COLUMBUS, Ga. (WRBL) — Many are aware that NASA launched its Space Launch System rocket and uncrewed Orion spacecraft into space early Wednesday morning as part of its Artemis I moon mission. What many in Columbus don’t know and may be excited to learn is that the same type of engine system used on the rocket is on display at the Coca-Cola Space Science Center (CCSSC).
Dr. Shawn Cruzen, a professor of astronomy at Columbus State University and the executive director of the CCSSC, explained that on the bottom of the Space Launch System are four large engines.
“So those are old space shuttle engines,” he said. “So the same engines that they used to use on the space shuttle, they’ve modified and reused those engines for this new rocket. And we have a piece of that kind of an engine, a big nozzle, sitting in our exhibit gallery here at the Space Science Center.”
The engine nozzle at the museum has been on nine missions, according to Cruzen.

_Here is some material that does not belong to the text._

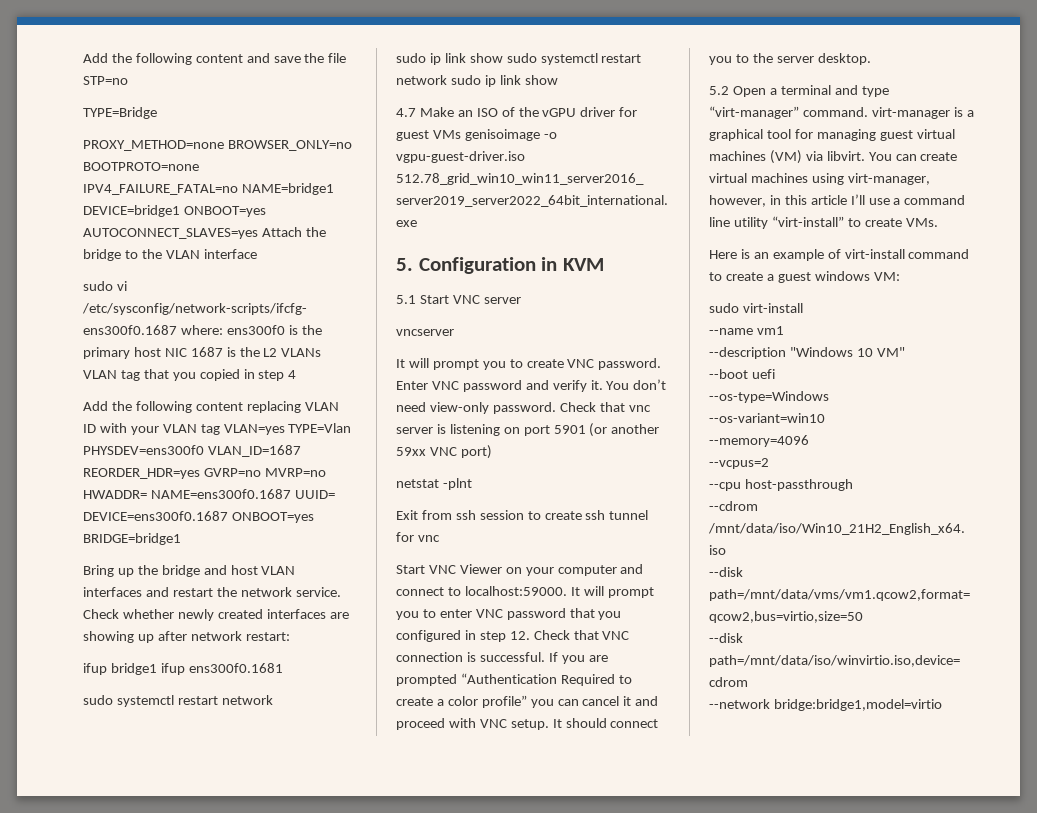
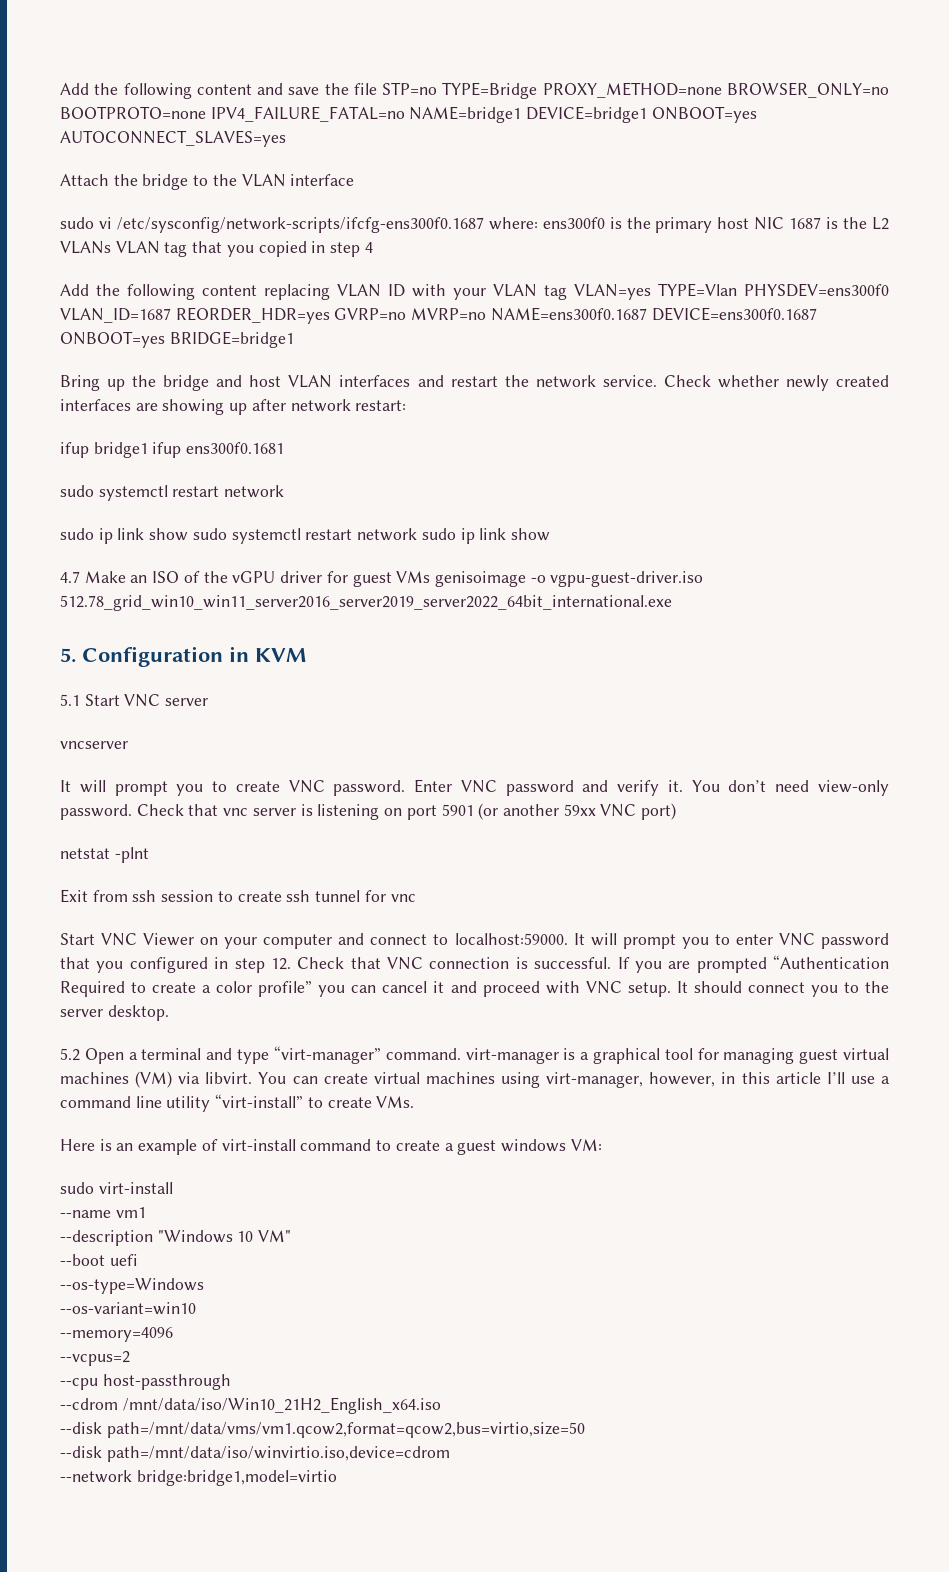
(128, 80) // -> (438, 88) none
(157, 113) // -> (538, 90) none
(258, 233) none -> (286, 138) //
[83,489,335,499] HWADDR= NAME=ens300f0.1687 UUID= -> [490,307,647,321] NAME=ens300f0.1687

“It flew on four of America’s five space shuttles, so it flew on Endeavor and Atlantis and Discovery and Columbia,” he said. “The only one it didn’t fly on was Challenger. So it’s a veteran of the American space program. The nozzle that sits in our gallery, the component that sits in our gallery, was on the shuttle the first time the space shuttle ever docked with the Russian Space Station Mir. That’s a really historic mission. It had a really historic part in the shuttle program.”
Cruzen said NASA originally planned to give engine nozzles like this one to museums all over America. But then, they decided to keep and use them, making them very rare to see on display. Cruzen said such engine nozzles can only be seen at NASA facilities, the National Air and Space Museum in Washington, D.C. and at the CCSSC.

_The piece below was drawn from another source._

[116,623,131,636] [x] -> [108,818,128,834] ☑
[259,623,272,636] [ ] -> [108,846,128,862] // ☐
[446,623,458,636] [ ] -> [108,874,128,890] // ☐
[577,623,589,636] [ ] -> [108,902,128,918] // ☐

He gave an overview of Artemis I.
“So this is a mission called the Artemis mission, and it is America’s endeavor to return astronauts to the moon,” he said. “And this is the mission where, hopefully, their plan is to put the first female and the first African American back on the surface of the moon by 2024.”
If all goes as planned, Orion will eventually carry people.
“And it has boosted that capsule into a trajectory that’s taking it around the moon right now,” Cruzen said.
Orion’s current journey is expected to take about 26 days.